I would write to Curt and say something about the connectors. 

When I built my trailer, when the instructions said to use the frame as a ground wire, I tossed the directions and wired in a dedicated ground as well. Still no issues.


----------



## Mr_Pat (Mar 7, 2021)

She did well on the trip avg 25 - 30 mpg .. And I had a new ZZP shirt until the wife pulled it out of the dryer and now I must order a new one .. though think I'll go a size up as it was snug on me.


----------



## Mr_Pat (Mar 7, 2021)

Blasirl said:


> They work on the bench, but not in the car.


I sat and matched pin to pin on my connectors from my stock lights and the aftermarkets to verify which wire was what.. I know the 3 to the main taillight .. Red brake signal, green running light , black ground. the reverse and turn signal are both 2 wire so just sorted out positive and negative .. though I don't see any form of resistor in that set .. mine had a approximately 2 inch long ballast type looking resistor in line of the turn signal do they maybe have the pinout different on their connector to the point it doesn't match up to the correct power / grounds off the car harness ?? .


----------



## JLL (Sep 12, 2017)

Mr_Pat said:


> She did well on the trip avg 25 - 30 mpg .. And I had a new ZZP shirt until the wife pulled it out of the dryer and now I must order a new one .. though think I'll go a size up as it was snug on me.
> 
> View attachment 292924
> 
> ...


Is that you in the ZZP shirt Pat?

It's been 15 years since I could grow hair like that.


----------



## Mr_Pat (Mar 7, 2021)

LOLS nope Ive never had long hair like that.. That was her stealing my shirt and me noticing when we were at the campground .. My hair may be about 1/4 inch at the moment and well we will just say thinner on the top LMAO


----------



## JLL (Sep 12, 2017)

Mr_Pat said:


> LOLS nope Ive never had long hair like that.. That was her stealing my shirt and me noticing when we were at the campground .. My hair may be about 1/4 inch at the moment and well we will just say thinner on the top LMAO


Mine's the same.


----------



## Mr_Pat (Mar 7, 2021)

So its been 2 weeks on the new suspension and aside from being a little springy in the rear overall the car handles very well.. Took my favorite loop entrance ramp at 50 today and honestly think I could have gotten more out of it .. I was hoping I would get to put the turbo on this weekend but looking like mother nature is going to foil my plans again ..........


----------



## MP81 (Jul 20, 2015)

Mr_Pat said:


> So its been 2 weeks on the new suspension and aside from being a little springy in the rear overall the car handles very well.. Took my favorite loop entrance ramp at 50 today and honestly think I could have gotten more out of it .. I was hoping I would get to put the turbo on this weekend but looking like mother nature is going to foil my plans again ..........


That's why I mowed the lawn today.
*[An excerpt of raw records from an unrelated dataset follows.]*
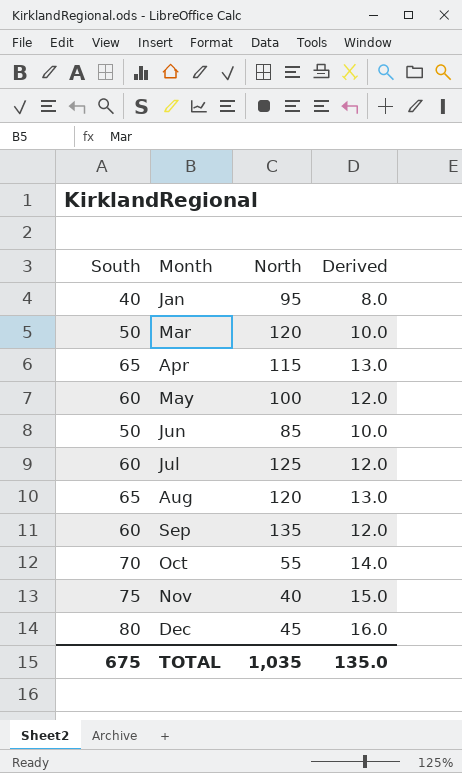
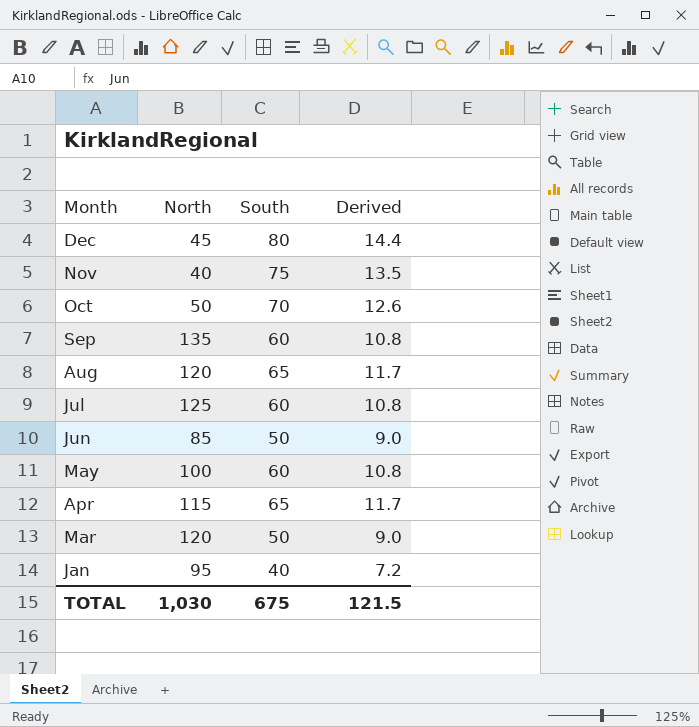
row order: Month ascending -> Month descending
column South | position: 1 -> 3
column Derived | formula: [South] * 0.2 -> [South] * 0.18
Oct | North: 55 -> 50
TOTAL | North: 1,035 -> 1,030
TOTAL | Derived: 135.0 -> 121.5

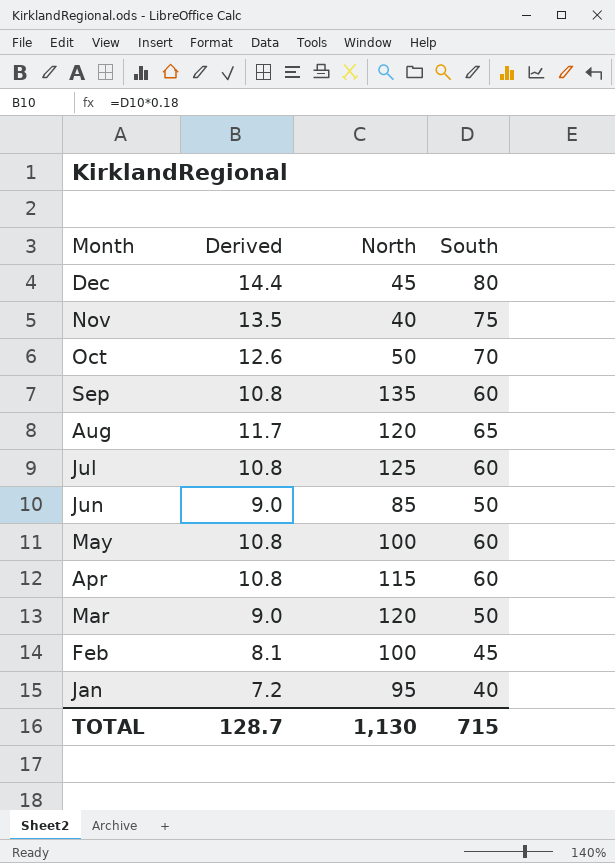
column Derived | position: 4 -> 2
Apr | Derived: 11.7 -> 10.8
Apr | South: 65 -> 60
row Feb: none -> 8.1 | 100 | 45
TOTAL | Derived: 121.5 -> 128.7
TOTAL | North: 1,030 -> 1,130
TOTAL | South: 675 -> 715

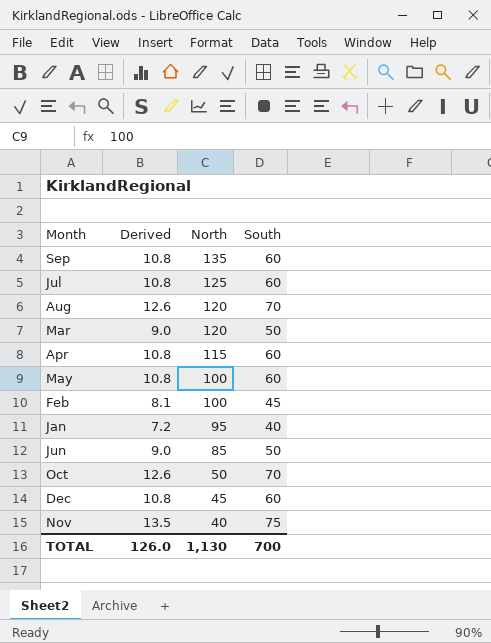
row order: Month descending -> North descending
Aug | Derived: 11.7 -> 12.6
Aug | South: 65 -> 70
Dec | Derived: 14.4 -> 10.8
Dec | South: 80 -> 60
TOTAL | Derived: 128.7 -> 126.0
TOTAL | South: 715 -> 700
Got about 5-10 minutes of downpour shortly after - thankfully it was once we were inside the restaurant at dinner. Weather.com *swore* up and down today that it would stay try...even as that giant storm continued down from the NW...funny...it rained. But it looks like we'll be potentially getting rain for a week and a half...


----------



## Mr_Pat (Mar 7, 2021)

Yeah mines gonna be a jungle ..


----------



## MP81 (Jul 20, 2015)

Mr_Pat said:


> Yeah mines gonna be a jungle ..


My neighbor mowed his lawn at like 7:30 this morning - good choice on his part. Both our back yards are actually partially flooded - something they never are (well, the side between our two lots - their driveway and the side of my house - constantly does, but not the actual back yard).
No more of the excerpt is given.